Antonio Galeazzo
- Born: 15 February 1959 (age 66) Padua, Italy

Rugby union career
- Position: Hooker

Senior career
- Years: Team / Apps / (Points)
- 1981-1991: Petrarca Rugby

International career
- Years: Team / Apps / (Points)
- 1985-1987: Italy / 5 / (0)

Coaching career
- Years: Team
- 2010-: Padova 555

= Antonio Galeazzo =

Italy international rugby union player

Antonio Galeazzo (born 15 February 1959 in Padua), is a former Italian rugby union player and currently, coach. He played as a hooker.

==Career==
Along with Artuso, Farina and Gardin, from the scrum pack of Petrarca Rugby in the 1980s which prevailed several times domestically and supplied numerous players to Italy national team.

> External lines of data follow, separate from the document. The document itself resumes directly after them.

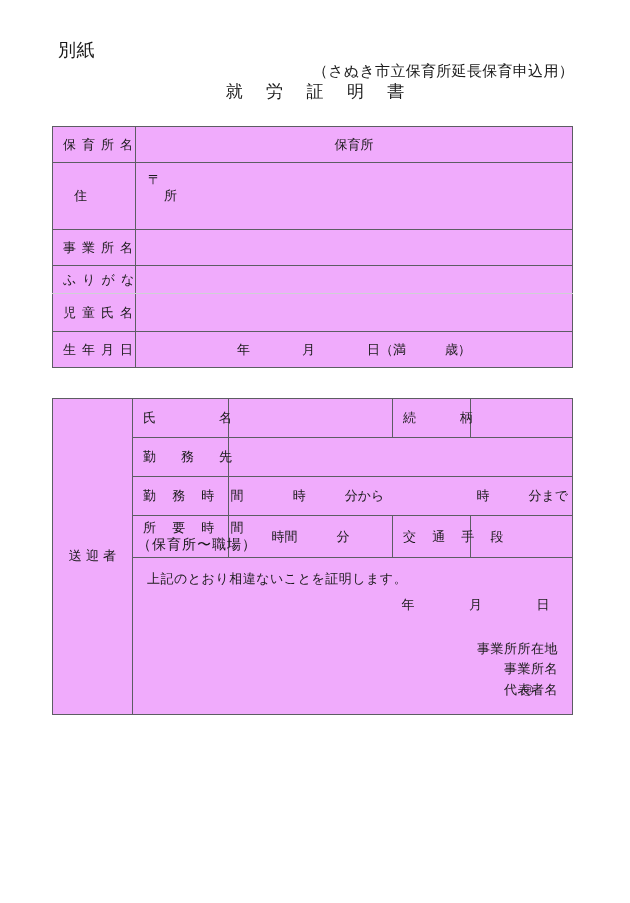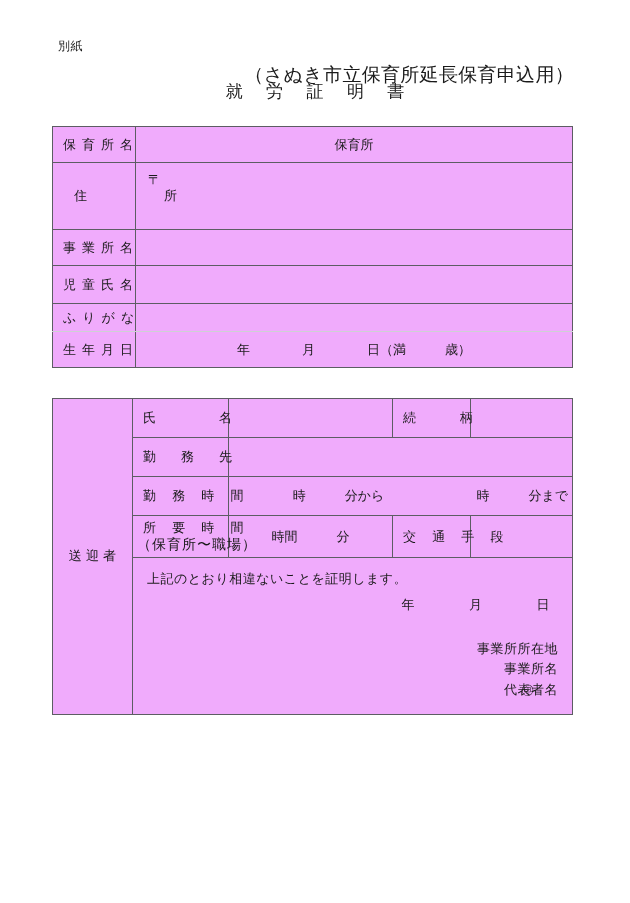--- a/index.html
+++ b/index.html
@@ -21,28 +21,28 @@
     left: 0; top: 0;
     width: 630px;
     height: 903px;
   }
 
   
   .doc-tag {
     position: absolute;
     left: 58px;
     top: 38px;
-    font-size: 12px;
+    font-size: 18px;
     letter-spacing: 0.5px;
   }
   .doc-subtitle {
     position: absolute;
     right: 56px;
     top: 62px;
-    font-size: 19px;
+    font-size: 15px;
     letter-spacing: 0.3px;
   }
   .doc-title {
     position: absolute;
     left: 0;
     top: 80px;
     width: 630px;
     text-align: center;
     font-size: 17px;
     letter-spacing: 9px;
@@ -170,32 +170,32 @@
         </td>
       </tr>
 
       <tr style="height:36px">
         <td class="lbl">
           <span class="sp">事業所名</span>
         </td>
         <td class="val-ctr"></td>
       </tr>
 
-      <tr style="height:38px">
-        <td class="lbl">
-          <span class="sp">児童氏名</span>
-        </td>
-        <td class="val-ctr"></td>
-      </tr>
-
       <tr style="height:28px">
         <td class="lbl dotted-bottom">
           <span class="sp">ふりがな</span>
         </td>
         <td class="val-ctr dotted-bottom"></td>
+      </tr>
+
+      <tr style="height:38px">
+        <td class="lbl">
+          <span class="sp">児童氏名</span>
+        </td>
+        <td class="val-ctr"></td>
       </tr>
 
       <tr style="height:36px">
         <td class="lbl">
           <span class="sp">生年月日</span>
         </td>
         <td class="val-ctr">年　　　　月　　　　日（満　　　歳）</td>
       </tr>
     </tbody>
   </table>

He debuted internationally at Mantua, in the 1984-85 FIRA Trophy against Spain; later, Galeazzo took part to the 1987 Rugby World Cup in Australia and New Zealand playing against Argentina.

He played his last international cap in November 1988 against USSR.

Since 2010, he coaches Padova 555, a Veneto regional Serie C team and since 2012, he returned to "his" Petrarca Rugby, coaching the youth teams of the famous Paduan team.

As of September 2015, he coaches the Rugby Piazzola ASD Junior U-12 team, which takes part to tournaments organised by the Regional Committee FIR Veneto.